Lets check whether a l.c. of two arbitrary elements of this set is also an element of the set. Hence pick the elements \((a_1,2a_1,b_1)\) and \((a_2,2a_2,b_2)\), these two elements are arbitrary because the numbers \(a_1\) and \(a_2\) are arbitrary. Now take a generic l.c.
\[ \alpha(a_1,2a_1,b_1)+\beta(a_2,2a_2,b_2) \tag{7}\]
It is arbitrary, because the numbers \(\alpha\) and \(\beta\) are also arbitrary, just like the \(a_1\) and \(a_2\) are.

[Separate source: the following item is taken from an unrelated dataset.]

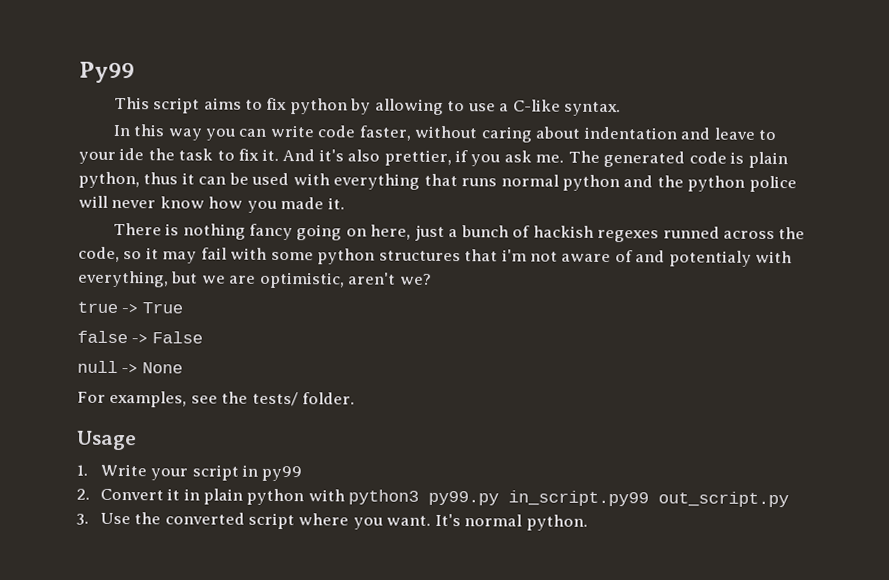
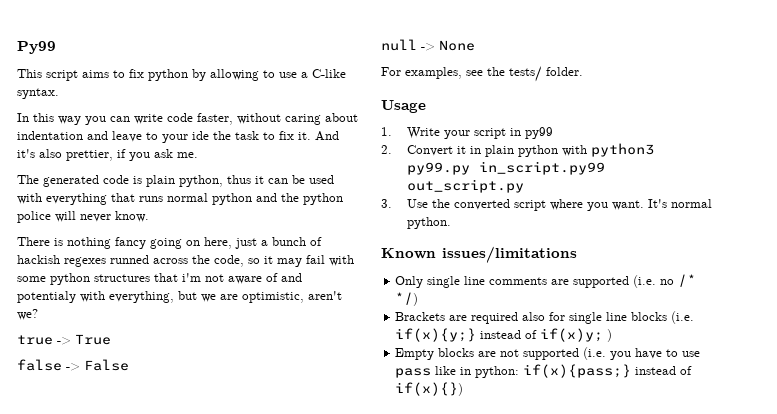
(565, 158) none -> (198, 155) //
[159,196,345,213] know how you made it. -> [115,211,149,222] know.
(588, 522) none -> [381,246,577,263] [395,274,697,288] [395,292,419,306] [395,311,695,324] [395,328,613,342] [395,347,701,360] [395,364,693,378] [395,382,464,396] // Known issues/limitations // Only single line comments are supported (i.e. no /* */) // Brackets are required also for single line blocks (i.e. if(x){y;} instead of if(x)y; ) // Empty blocks are not supported (i.e. you have to use pass like in python: if(x){pass;} instead of if(x){})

Is Equation 7 an element of that set Equation 6? If it is, Equation 7 must have the form \((a,2a,b)\). Lets check this:
\[ \alpha(a_1,2a_1,b_1)+\beta(a_2,2a_2,b_2) = (\alpha a_1+\beta a_2,2(\alpha a_1 +\beta a_2),\alpha b_1+\beta b_2) = (\spadesuit,2\spadesuit,\clubsuit) \]
It has!
Because, the chosen elements and the l.c. were arbitrary we can conclude that this set is closed under l.c. and therefore constitute a vector space.
Use the same strategy as above to check that Equation 4 and Equation 5 are indeed vector spaces.